For Beginners: This determines whether the model should look for overall upward or downward movement in your data over time. With the default value of true, the model will try to identify if your data is generally increasing or decreasing (like a growing customer base or declining costs). If your data doesn't have a clear direction over time, you might set this to false to simplify the model.
LagOrder
Gets or sets the lag order, which determines how many previous time steps are used as predictors.
public int LagOrder { get; set; }Property Value
- int
The lag order, defaulting to 1.
Remarks
The lag order specifies how many previous observations are included as explanatory variables in the model. For example, a lag order of 2 means that values from both t-1 and t-2 time steps are used to predict the value at time t.
For Beginners: This controls how far back in time the model looks when making predictions. With the default value of 1, the model considers only the previous time period (like yesterday's value when predicting today's). If you set it to 3, the model would look at the three previous time periods (like the last three days' values). Higher values help capture longer-term patterns but require more data and can make the model more complex.
LossFunction
Gets or sets the loss function used for gradient computation and model training.
public ILossFunction<T>? LossFunction { get; set; }Property Value
- ILossFunction<T>
The loss function, defaulting to null (which will use MeanSquaredErrorLoss).
Remarks
The loss function determines how the model measures prediction errors during training. Different loss functions are appropriate for different types of problems and data characteristics. If null, the model will use Mean Squared Error (MSE) as the default loss function.
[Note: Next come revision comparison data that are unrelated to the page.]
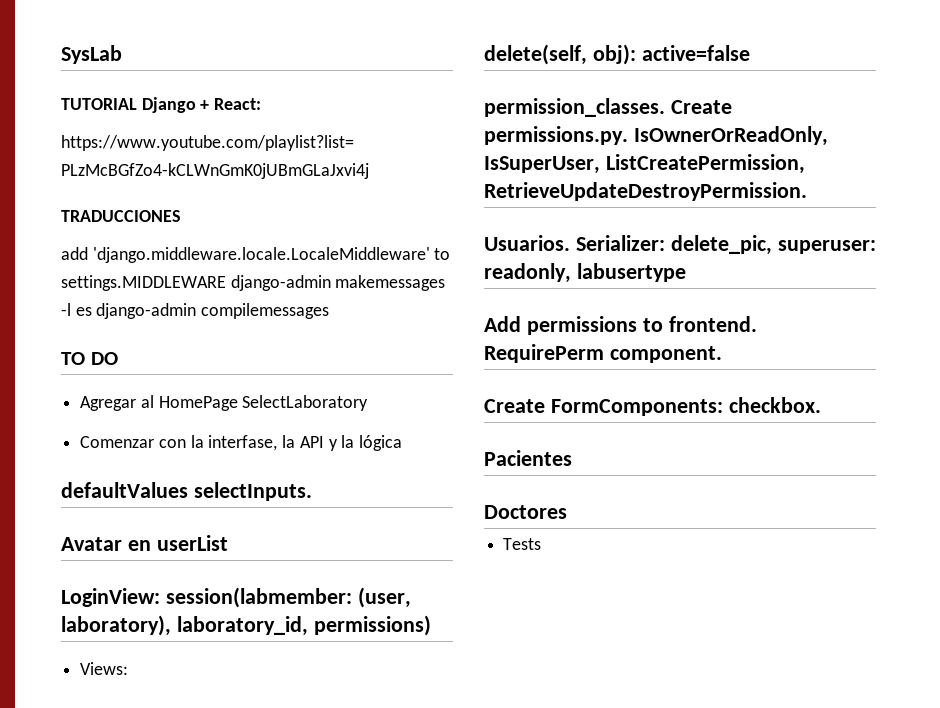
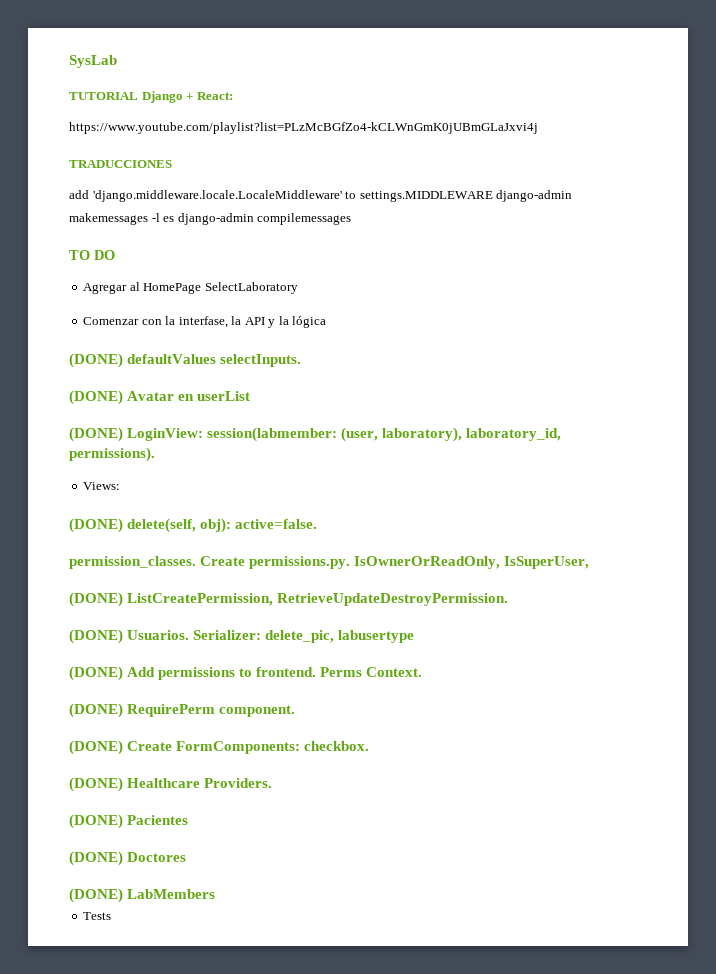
- defaultValues selectInputs.
+ (DONE) defaultValues selectInputs.
- Avatar en userList
+ (DONE) Avatar en userList
- LoginView: session(labmember: (user, laboratory), laboratory_id, permissions)
+ (DONE) LoginView: session(labmember: (user, laboratory), laboratory_id, permissions).
- delete(self, obj): active=false
+ (DONE) delete(self, obj): active=false.
- Create permissions.py. IsOwnerOrReadOnly, IsSuperUser, ListCreatePermission, RetrieveUpdateDestroyPermission.
+ Create permissions.py. IsOwnerOrReadOnly, IsSuperUser,
+ (DONE) ListCreatePermission, RetrieveUpdateDestroyPermission.
- Usuarios.
+ (DONE) Usuarios.
- Serializer: delete_pic, superuser: readonly, labusertype
+ Serializer: delete_pic, labusertype
- Add permissions to frontend.
+ (DONE) Add permissions to frontend.
- RequirePerm component.
+ Perms Context.
+ (DONE) RequirePerm component.
- Create FormComponents: checkbox.
+ (DONE) Create FormComponents: checkbox.
- Pacientes
+ (DONE) Healthcare Providers.
+ (DONE) Pacientes
- Doctores
+ (DONE) Doctores
+ (DONE) LabMembers

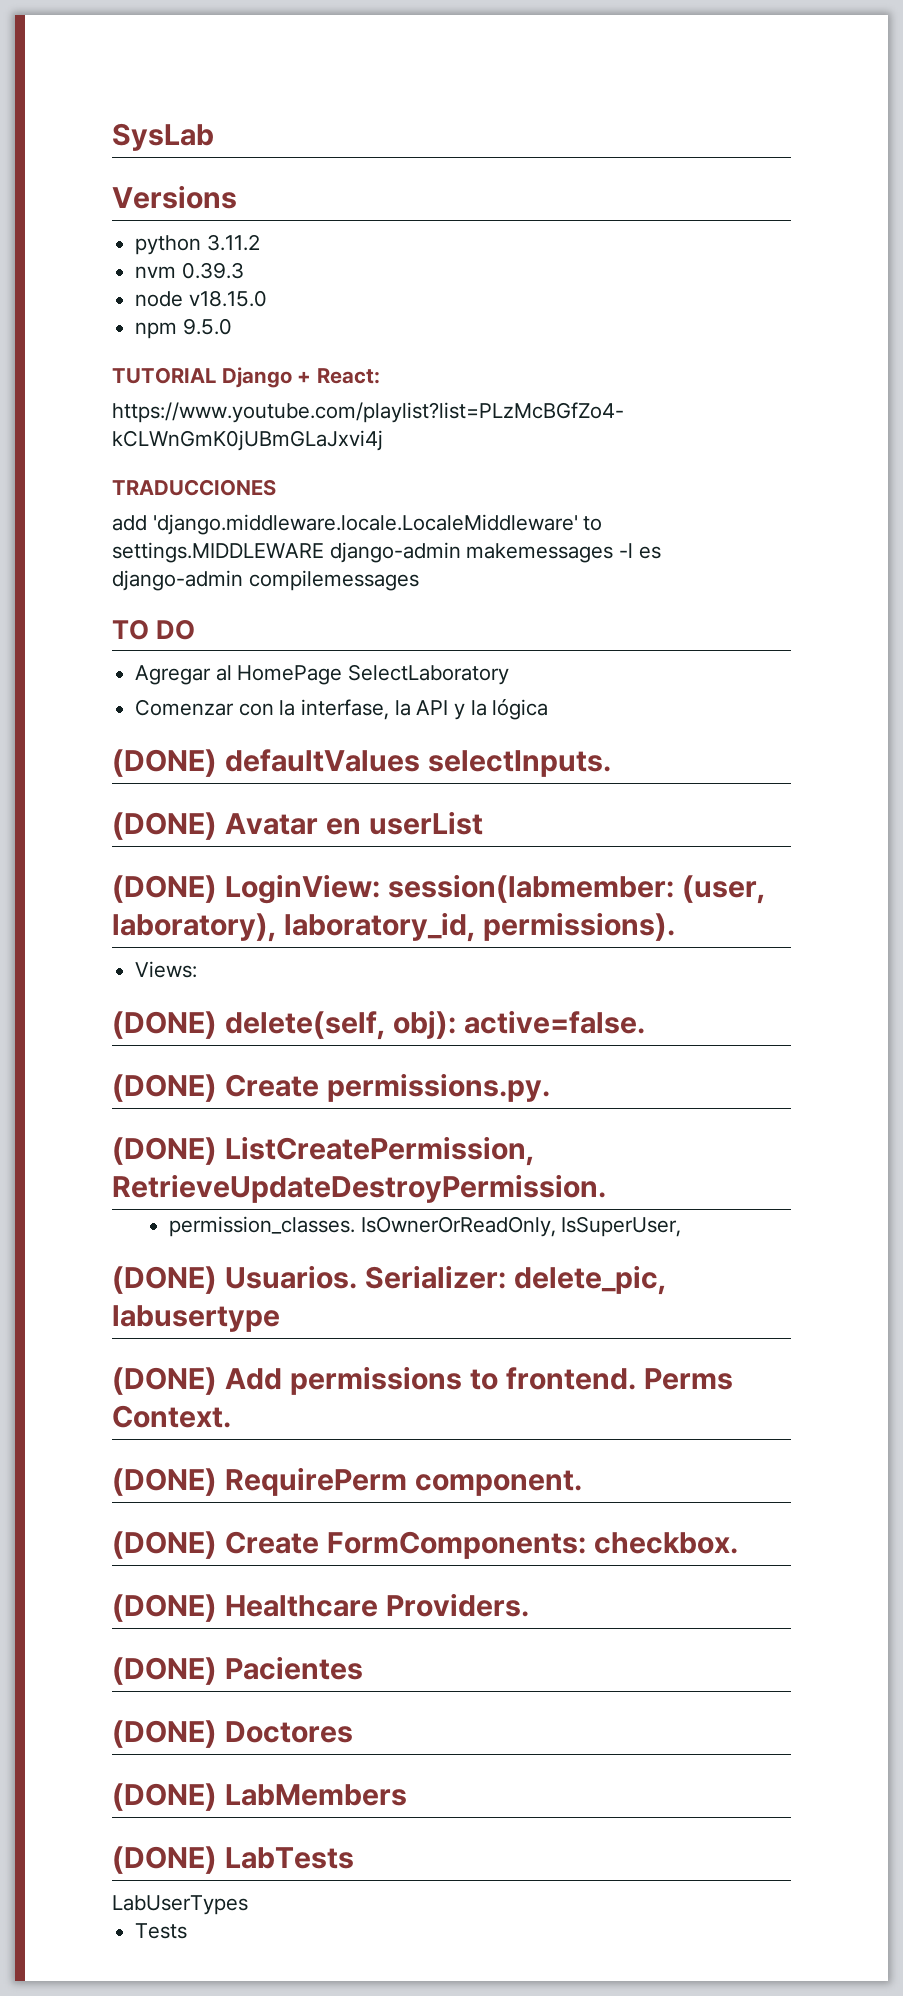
+ Versions
+ python 3.11.2
+ nvm 0.39.3
+ node v18.15.0
+ npm 9.5.0
- permission_classes. Create permissions.py. IsOwnerOrReadOnly, IsSuperUser,
+ (DONE) Create permissions.py.
+ permission_classes. IsOwnerOrReadOnly, IsSuperUser,
+ (DONE) LabTests
+ LabUserTypes

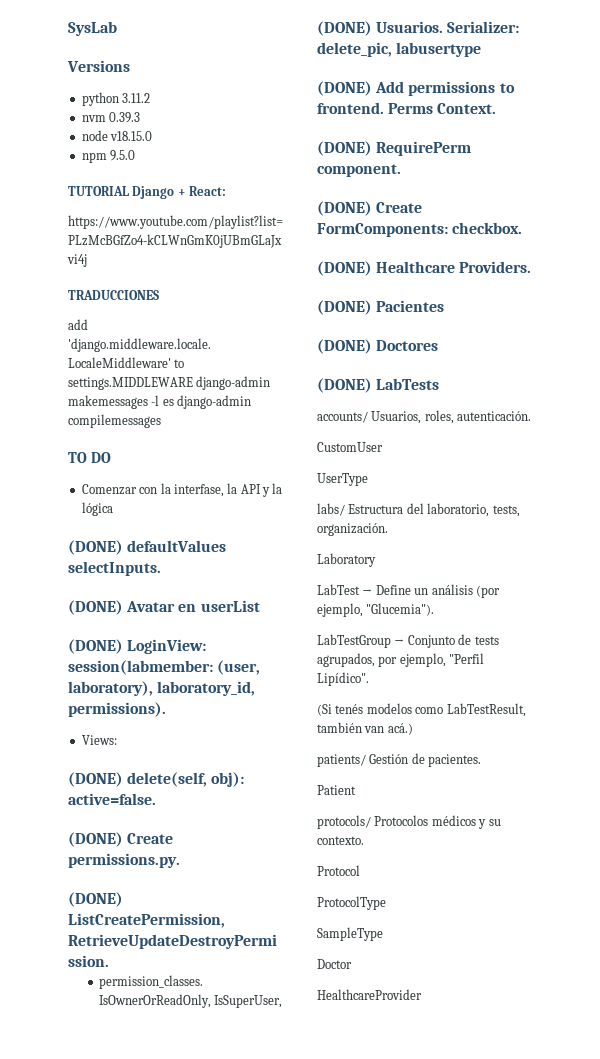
- Agregar al HomePage SelectLaboratory
- (DONE) LabMembers
- LabUserTypes
- Tests
+ accounts/ Usuarios, roles, autenticación.
+ CustomUser
+ UserType
+ labs/ Estructura del laboratorio, tests, organización.
+ Laboratory
+ LabTest → Define un análisis (por ejemplo, "Glucemia").
+ LabTestGroup → Conjunto de tests agrupados, por ejemplo, "Perfil Lipídico".
+ (Si tenés modelos como LabTestResult, también van acá.)
+ patients/ Gestión de pacientes.
+ Patient
+ protocols/ Protocolos médicos y su contexto.
+ Protocol
+ ProtocolType
+ SampleType
+ Doctor
+ HealthcareProvider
For Beginners: This determines how the model measures its mistakes during training. The default (null) uses Mean Squared Error, which works well for most time series forecasting tasks. You can provide a custom loss function if you have specific requirements, such as: - MeanAbsoluteErrorLoss for robustness to outliers - HuberLoss for a balance between MSE and MAE - Custom loss functions for domain-specific error metrics
ModelType
Gets or sets the specific type of time series model to use.
public TimeSeriesModelType ModelType { get; set; }Property Value
- TimeSeriesModelType
The time series model type, defaulting to ARIMA.
Remarks
Different time series model types have different capabilities and are suited to different types of data. ARIMA (AutoRegressive Integrated Moving Average) is a flexible and widely-used approach that can handle many common time series patterns.
For Beginners: This selects which specific algorithm the model uses to analyze your time series data. The default is ARIMA, which is a popular and versatile method that works well for many types of time data. Other options might include methods like exponential smoothing (good for data with clear trends and seasonality) or VAR (Vector AutoRegression, good for analyzing relationships between multiple time series). Unless you're familiar with the different methods, starting with ARIMA is usually a good choice.
SeasonalPeriod
Gets or sets the seasonal period of the time series data.
public int SeasonalPeriod { get; set; }Property Value
- int
The seasonal period, defaulting to 0 (no seasonality).
Remarks
The seasonal period represents how many time steps make up one complete cycle of seasonal pattern. For example, 12 for monthly data with yearly seasonality, 7 for daily data with weekly seasonality. A value of 0 indicates that no seasonal component should be included in the model.
For Beginners: This tells the model if your data has regular patterns that repeat at fixed intervals. The default value of 0 means "don't look for seasonal patterns." If you're analyzing monthly data and expect yearly patterns (like retail sales peaking every December), you would set this to 12. For daily data with weekly patterns, you'd use 7. For quarterly data with yearly patterns, you'd use 4. This helps the model recognize and predict these recurring cycles.